_SUPPLIED INFORMATION_.
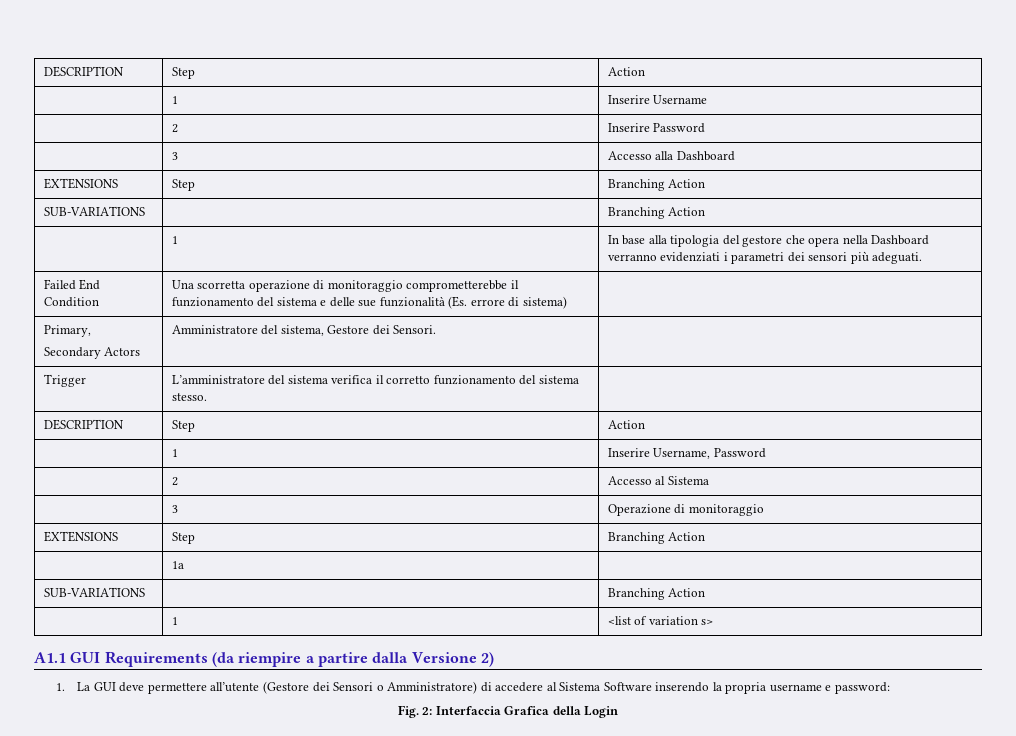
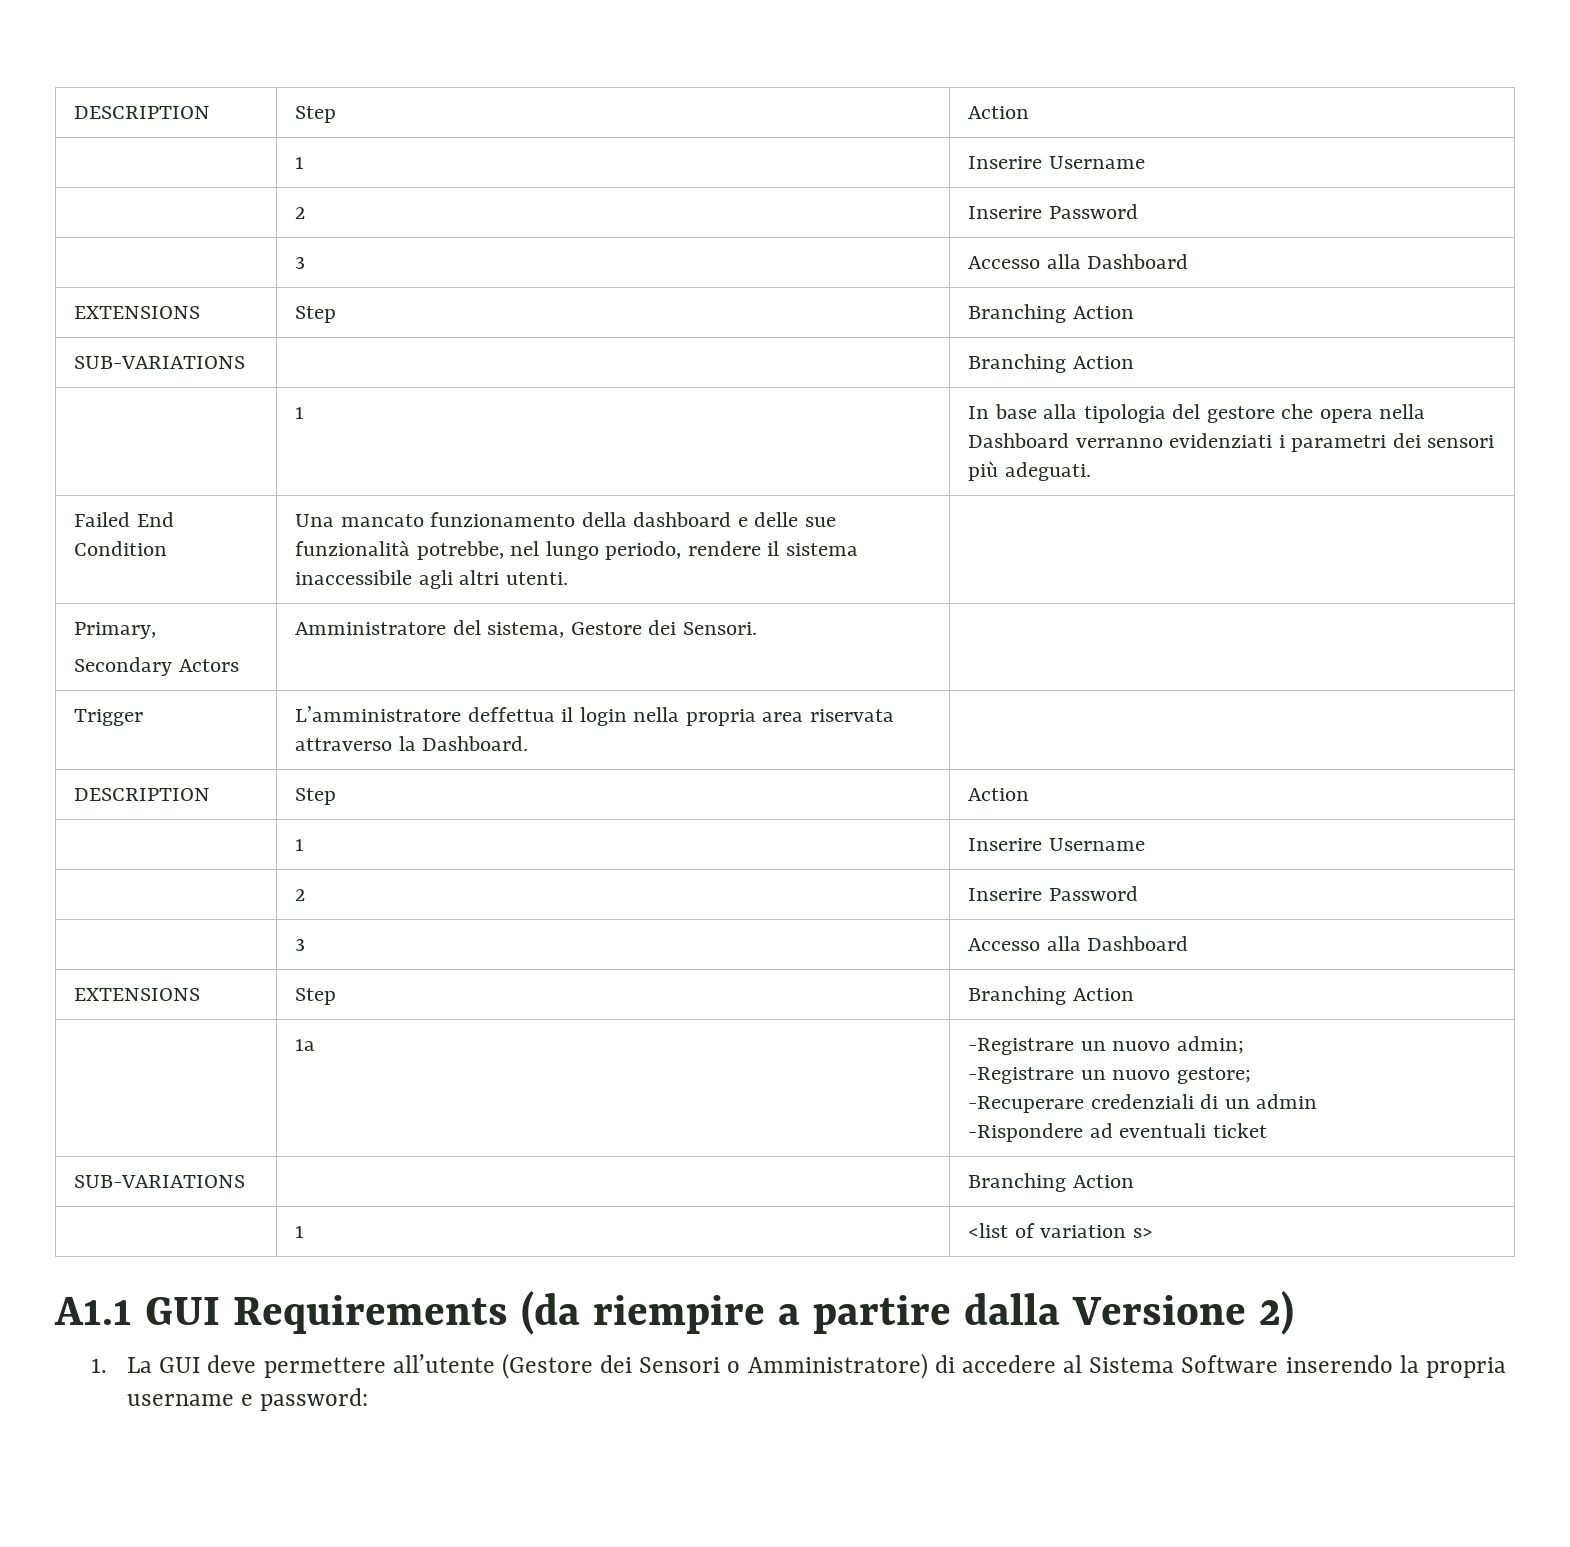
- Failed End Condition | Una scorretta operazione di monitoraggio comprometterebbe il funzionamento del sistema e delle sue funzionalità (Es. errore di sistema) |
+ Failed End Condition | Una mancato funzionamento della dashboard e delle sue funzionalità potrebbe, nel lungo periodo, rendere il sistema inaccessibile agli altri utenti. |
- Trigger | L’amministratore del sistema verifica il corretto funzionamento del sistema stesso. |
+ Trigger | L’amministratore deffettua il login nella propria area riservata attraverso la Dashboard. |
  DESCRIPTION | Step | Action
- | 1 | Inserire Username, Password
- | 2 | Accesso al Sistema
- | 3 | Operazione di monitoraggio
+ | 1 | Inserire Username
+ | 2 | Inserire Password
+ | 3 | Accesso alla Dashboard
- | 1a |
+ | 1a | -Registrare un nuovo admin;
+ -Registrare un nuovo gestore;
+ -Recuperare credenziali di un admin
+ -Rispondere ad eventuali ticket
- Fig. 2: Interfaccia Grafica della Login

_PROBLEM REQUIREMENTS_. Leave the pictures out and reproduce exactly the lines from the top of the listing above through the line with "altri utenti. |".

_ANSWER BOX_.
- Failed End Condition | Una scorretta operazione di monitoraggio comprometterebbe il funzionamento del sistema e delle sue funzionalità (Es. errore di sistema) |
+ Failed End Condition | Una mancato funzionamento della dashboard e delle sue funzionalità potrebbe, nel lungo periodo, rendere il sistema inaccessibile agli altri utenti. |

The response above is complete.